== DATA UNDER STUDY ==

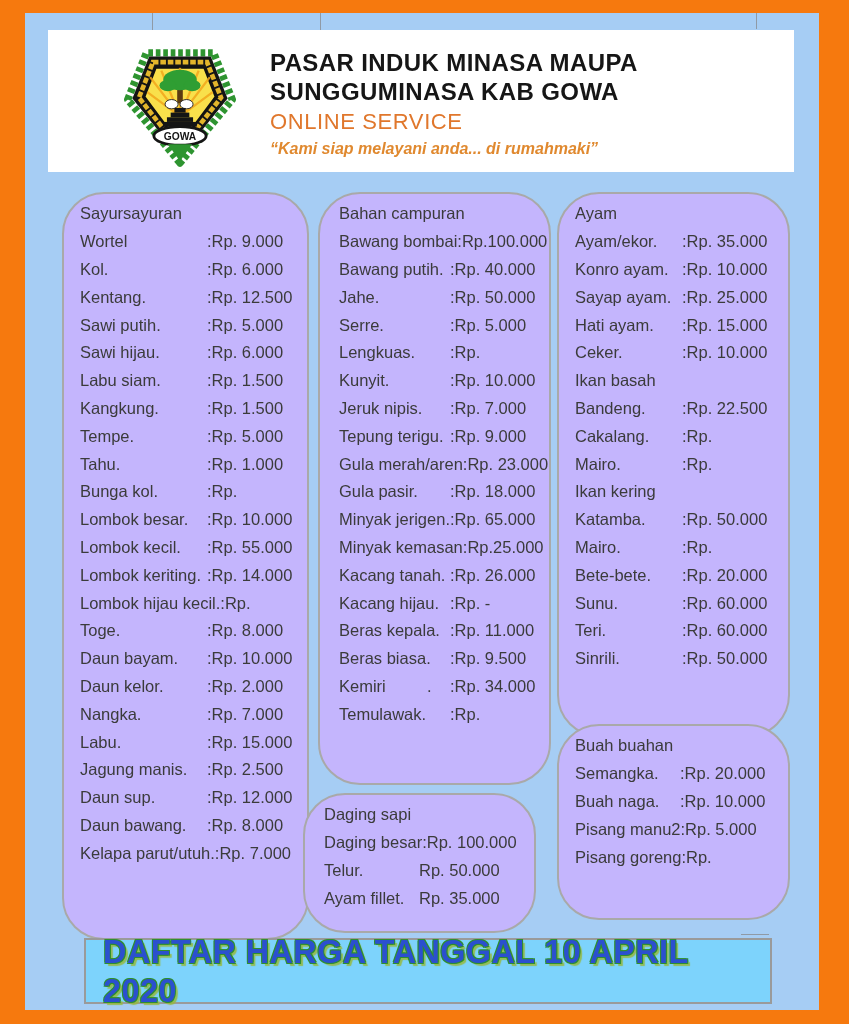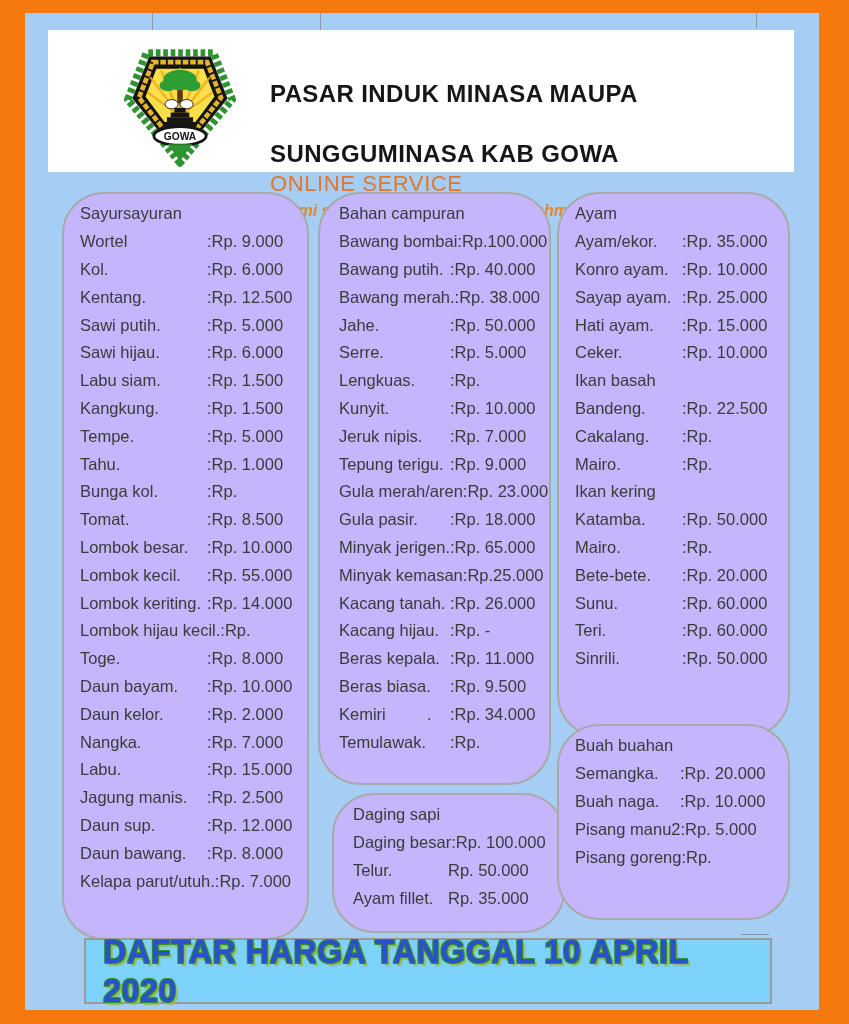--- a/index.html
+++ b/index.html
@@ -13,33 +13,33 @@
   .card{
     position:absolute;background:#c4b5fd;border:2px solid #a9a9a9;
     border-radius:42px;box-sizing:border-box;overflow:hidden;
   }
   .header-card{
     position:absolute;left:23px;top:17px;width:746px;height:142px;
     background:#ffffff;
   }
   .logo{position:absolute;left:76px;top:14px;}
   .htext{position:absolute;left:222px;top:18px;}
-  .t1,.t2{font-size:24px;font-weight:bold;color:#161616;line-height:29px;letter-spacing:.4px;margin-top:31px;}
+  .t1,.t2{font-size:24px;font-weight:bold;color:#161616;line-height:29px;letter-spacing:.4px;}
   .online{font-size:22px;font-weight:normal;color:#e0772c;line-height:31px;letter-spacing:.6px;}
   .tagline{font-size:16px;font-weight:bold;font-style:italic;color:#e0892f;line-height:23px;}
   .sec{padding-top:6px;}
   .row{
     height:27.8px;display:flex;align-items:center;
     font-size:16.5px;color:#3b3b3b;white-space:nowrap;
   }
   .lbl{display:inline-block;min-width:var(--lblw,120px);}
   .sec .row{padding-left:var(--padl,16px);}
   .sec1{left:37px;top:179px;width:247px;height:748px;--lblw:127px;--padl:16px;}
   .sec2{left:293px;top:179px;width:233px;height:593px;--lblw:111px;--padl:19px;}
-  .sec3{left:307px;top:780px;width:233px;height:140px;--lblw:95px;--padl:19px;}
+  .sec3{left:278px;top:780px;width:233px;height:140px;--lblw:95px;--padl:19px;}
   .sec4{left:532px;top:179px;width:233px;height:545px;--lblw:107px;--padl:16px;}
   .sec5{left:532px;top:711px;width:233px;height:196px;--lblw:105px;--padl:16px;}
   .banner{
     position:absolute;left:59px;top:925px;width:688px;height:66px;
     background:#7dd3fc;border:2px solid #9a9a9a;box-sizing:border-box;
     display:flex;align-items:center;justify-content:center;
   }
   .banner-text{
     font-size:34px;font-weight:bold;letter-spacing:0.5px;
     color:#2b50cf;transform:scaleX(.95);
@@ -137,24 +137,20 @@
       </div>
       <div class="row">
         <span class="lbl">Tahu.</span>
         <span class="val">:Rp. 1.000</span>
       </div>
       <div class="row">
         <span class="lbl">Bunga kol.</span>
         <span class="val">:Rp.</span>
       </div>
       <div class="row">
-        <span class="lbl">Tomat.</span>
-        <span class="val">:Rp. 8.500</span>
-      </div>
-      <div class="row">
         <span class="lbl">Lombok besar.</span>
         <span class="val">:Rp. 10.000</span>
       </div>
       <div class="row">
         <span class="lbl">Lombok kecil.</span>
         <span class="val">:Rp. 55.000</span>
       </div>
       <div class="row">
         <span class="lbl">Lombok keriting.</span>
         <span class="val">:Rp. 14.000</span>
@@ -202,24 +198,20 @@
     </div>
   <div class="card sec sec2">
       <div class="row">Bahan campuran</div>
       <div class="row">
         <span class="lbl">Bawang bombai</span>
         <span class="val">:Rp.100.000</span>
       </div>
       <div class="row">
         <span class="lbl">Bawang putih.</span>
         <span class="val">:Rp. 40.000</span>
-      </div>
-      <div class="row">
-        <span class="lbl">Bawang merah.</span>
-        <span class="val">:Rp. 38.000</span>
       </div>
       <div class="row">
         <span class="lbl">Jahe.</span>
         <span class="val">:Rp. 50.000</span>
       </div>
       <div class="row">
         <span class="lbl">Serre.</span>
         <span class="val">:Rp. 5.000</span>
       </div>
       <div class="row">

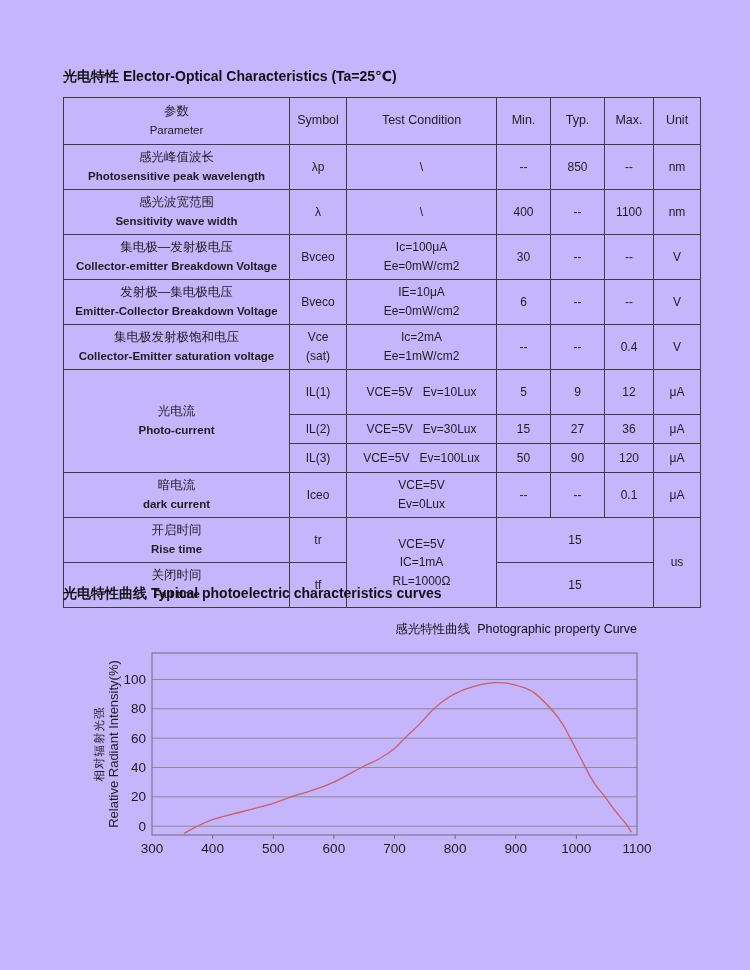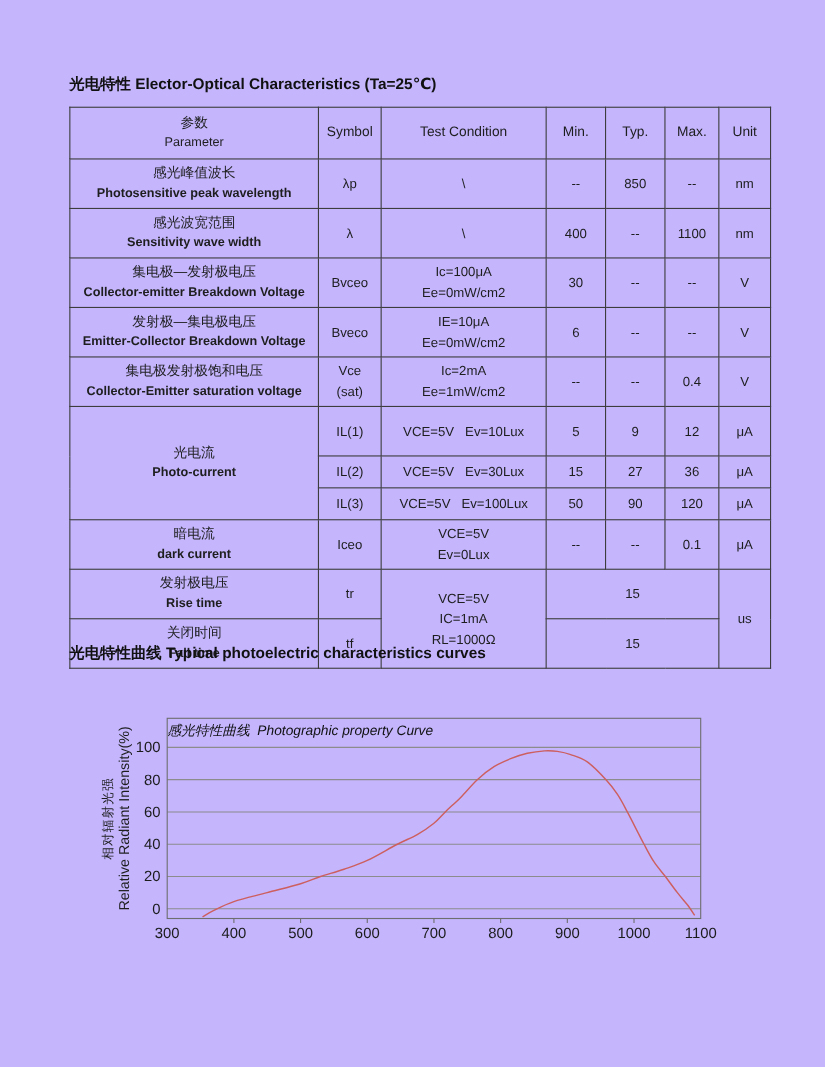--- a/index.html
+++ b/index.html
@@ -27,22 +27,22 @@
   .c-param .l0{font-size:12.5px;font-weight:normal;}
   .c-param .l1{font-size:11.5px;font-weight:bold;}
   .c-sym .l0,.c-sym .l1{font-size:12px;}
   .c-cond .l0,.c-cond .l1,.c-cond .l2{font-size:12px;white-space:pre;}
   .c-val .l0,.c-unit .l0{font-size:12px;}
   tr.short td{height:22px;}
   tr.tall td{height:38px;}
 
   
   #chart-title{
-    position:absolute;top:656px;left:152px;width:485px;text-align:left;
-    font-size:12.5px;color:#111;white-space:pre;font-style:italic;
+    position:absolute;top:621px;left:152px;width:485px;text-align:right;
+    font-size:12.5px;color:#111;white-space:pre;
   }
   .chart-wrap{position:absolute;left:107px;top:650px;width:560px;height:260px;}
   .chart-wrap svg{position:absolute;left:0;top:0;}
   svg text{font-family:"Liberation Sans","DejaVu Sans",sans-serif;fill:#1c1c1c;}
   .ylabel{
     position:absolute;left:0px;top:94px;width:max-content;text-align:center;
     transform:translate(-50%,-50%) rotate(-90deg);line-height:1.25;
   }
   .ylabel .cn{font-size:11.5px;letter-spacing:1px;}
   .ylabel .en{font-size:13px;}
@@ -303,21 +303,21 @@
           </td>
           <td class="c-val">
             <div class="l0">0.1</div>
           </td>
           <td class="c-unit">
             <div class="l0">μA</div>
           </td>
         </tr>
         <tr class="tall">
           <td class="c-param">
-            <div class="l0">发射极电压</div>
+            <div class="l0">开启时间</div>
             <div class="l1">Rise time</div>
           </td>
           <td class="c-sym">
             <div class="l0">tr</div>
           </td>
           <td class="c-cond" rowspan="2">
             <div class="l0">VCE=5V</div>
             <div class="l1">IC=1mA</div>
             <div class="l2">RL=1000Ω</div>
           </td>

===

Leave every image out and retype the entries above word for word.

**EXPECTED ANSWER**
--- a/index.html
+++ b/index.html
@@ -13,33 +13,33 @@
   .card{
     position:absolute;background:#c4b5fd;border:2px solid #a9a9a9;
     border-radius:42px;box-sizing:border-box;overflow:hidden;
   }
   .header-card{
     position:absolute;left:23px;top:17px;width:746px;height:142px;
     background:#ffffff;
   }
   .logo{position:absolute;left:76px;top:14px;}
   .htext{position:absolute;left:222px;top:18px;}
-  .t1,.t2{font-size:24px;font-weight:bold;color:#161616;line-height:29px;letter-spacing:.4px;margin-top:31px;}
+  .t1,.t2{font-size:24px;font-weight:bold;color:#161616;line-height:29px;letter-spacing:.4px;}
   .online{font-size:22px;font-weight:normal;color:#e0772c;line-height:31px;letter-spacing:.6px;}
   .tagline{font-size:16px;font-weight:bold;font-style:italic;color:#e0892f;line-height:23px;}
   .sec{padding-top:6px;}
   .row{
     height:27.8px;display:flex;align-items:center;
     font-size:16.5px;color:#3b3b3b;white-space:nowrap;
   }
   .lbl{display:inline-block;min-width:var(--lblw,120px);}
   .sec .row{padding-left:var(--padl,16px);}
   .sec1{left:37px;top:179px;width:247px;height:748px;--lblw:127px;--padl:16px;}
   .sec2{left:293px;top:179px;width:233px;height:593px;--lblw:111px;--padl:19px;}
-  .sec3{left:307px;top:780px;width:233px;height:140px;--lblw:95px;--padl:19px;}
+  .sec3{left:278px;top:780px;width:233px;height:140px;--lblw:95px;--padl:19px;}
   .sec4{left:532px;top:179px;width:233px;height:545px;--lblw:107px;--padl:16px;}
   .sec5{left:532px;top:711px;width:233px;height:196px;--lblw:105px;--padl:16px;}
   .banner{
     position:absolute;left:59px;top:925px;width:688px;height:66px;
     background:#7dd3fc;border:2px solid #9a9a9a;box-sizing:border-box;
     display:flex;align-items:center;justify-content:center;
   }
   .banner-text{
     font-size:34px;font-weight:bold;letter-spacing:0.5px;
     color:#2b50cf;transform:scaleX(.95);
@@ -137,24 +137,20 @@
       </div>
       <div class="row">
         <span class="lbl">Tahu.</span>
         <span class="val">:Rp. 1.000</span>
       </div>
       <div class="row">
         <span class="lbl">Bunga kol.</span>
         <span class="val">:Rp.</span>
       </div>
       <div class="row">
-        <span class="lbl">Tomat.</span>
-        <span class="val">:Rp. 8.500</span>
-      </div>
-      <div class="row">
         <span class="lbl">Lombok besar.</span>
         <span class="val">:Rp. 10.000</span>
       </div>
       <div class="row">
         <span class="lbl">Lombok kecil.</span>
         <span class="val">:Rp. 55.000</span>
       </div>
       <div class="row">
         <span class="lbl">Lombok keriting.</span>
         <span class="val">:Rp. 14.000</span>
@@ -202,24 +198,20 @@
     </div>
   <div class="card sec sec2">
       <div class="row">Bahan campuran</div>
       <div class="row">
         <span class="lbl">Bawang bombai</span>
         <span class="val">:Rp.100.000</span>
       </div>
       <div class="row">
         <span class="lbl">Bawang putih.</span>
         <span class="val">:Rp. 40.000</span>
-      </div>
-      <div class="row">
-        <span class="lbl">Bawang merah.</span>
-        <span class="val">:Rp. 38.000</span>
       </div>
       <div class="row">
         <span class="lbl">Jahe.</span>
         <span class="val">:Rp. 50.000</span>
       </div>
       <div class="row">
         <span class="lbl">Serre.</span>
         <span class="val">:Rp. 5.000</span>
       </div>
       <div class="row">

--- a/index.html
+++ b/index.html
@@ -27,22 +27,22 @@
   .c-param .l0{font-size:12.5px;font-weight:normal;}
   .c-param .l1{font-size:11.5px;font-weight:bold;}
   .c-sym .l0,.c-sym .l1{font-size:12px;}
   .c-cond .l0,.c-cond .l1,.c-cond .l2{font-size:12px;white-space:pre;}
   .c-val .l0,.c-unit .l0{font-size:12px;}
   tr.short td{height:22px;}
   tr.tall td{height:38px;}
 
   
   #chart-title{
-    position:absolute;top:656px;left:152px;width:485px;text-align:left;
-    font-size:12.5px;color:#111;white-space:pre;font-style:italic;
+    position:absolute;top:621px;left:152px;width:485px;text-align:right;
+    font-size:12.5px;color:#111;white-space:pre;
   }
   .chart-wrap{position:absolute;left:107px;top:650px;width:560px;height:260px;}
   .chart-wrap svg{position:absolute;left:0;top:0;}
   svg text{font-family:"Liberation Sans","DejaVu Sans",sans-serif;fill:#1c1c1c;}
   .ylabel{
     position:absolute;left:0px;top:94px;width:max-content;text-align:center;
     transform:translate(-50%,-50%) rotate(-90deg);line-height:1.25;
   }
   .ylabel .cn{font-size:11.5px;letter-spacing:1px;}
   .ylabel .en{font-size:13px;}
@@ -303,21 +303,21 @@
           </td>
           <td class="c-val">
             <div class="l0">0.1</div>
           </td>
           <td class="c-unit">
             <div class="l0">μA</div>
           </td>
         </tr>
         <tr class="tall">
           <td class="c-param">
-            <div class="l0">发射极电压</div>
+            <div class="l0">开启时间</div>
             <div class="l1">Rise time</div>
           </td>
           <td class="c-sym">
             <div class="l0">tr</div>
           </td>
           <td class="c-cond" rowspan="2">
             <div class="l0">VCE=5V</div>
             <div class="l1">IC=1mA</div>
             <div class="l2">RL=1000Ω</div>
           </td>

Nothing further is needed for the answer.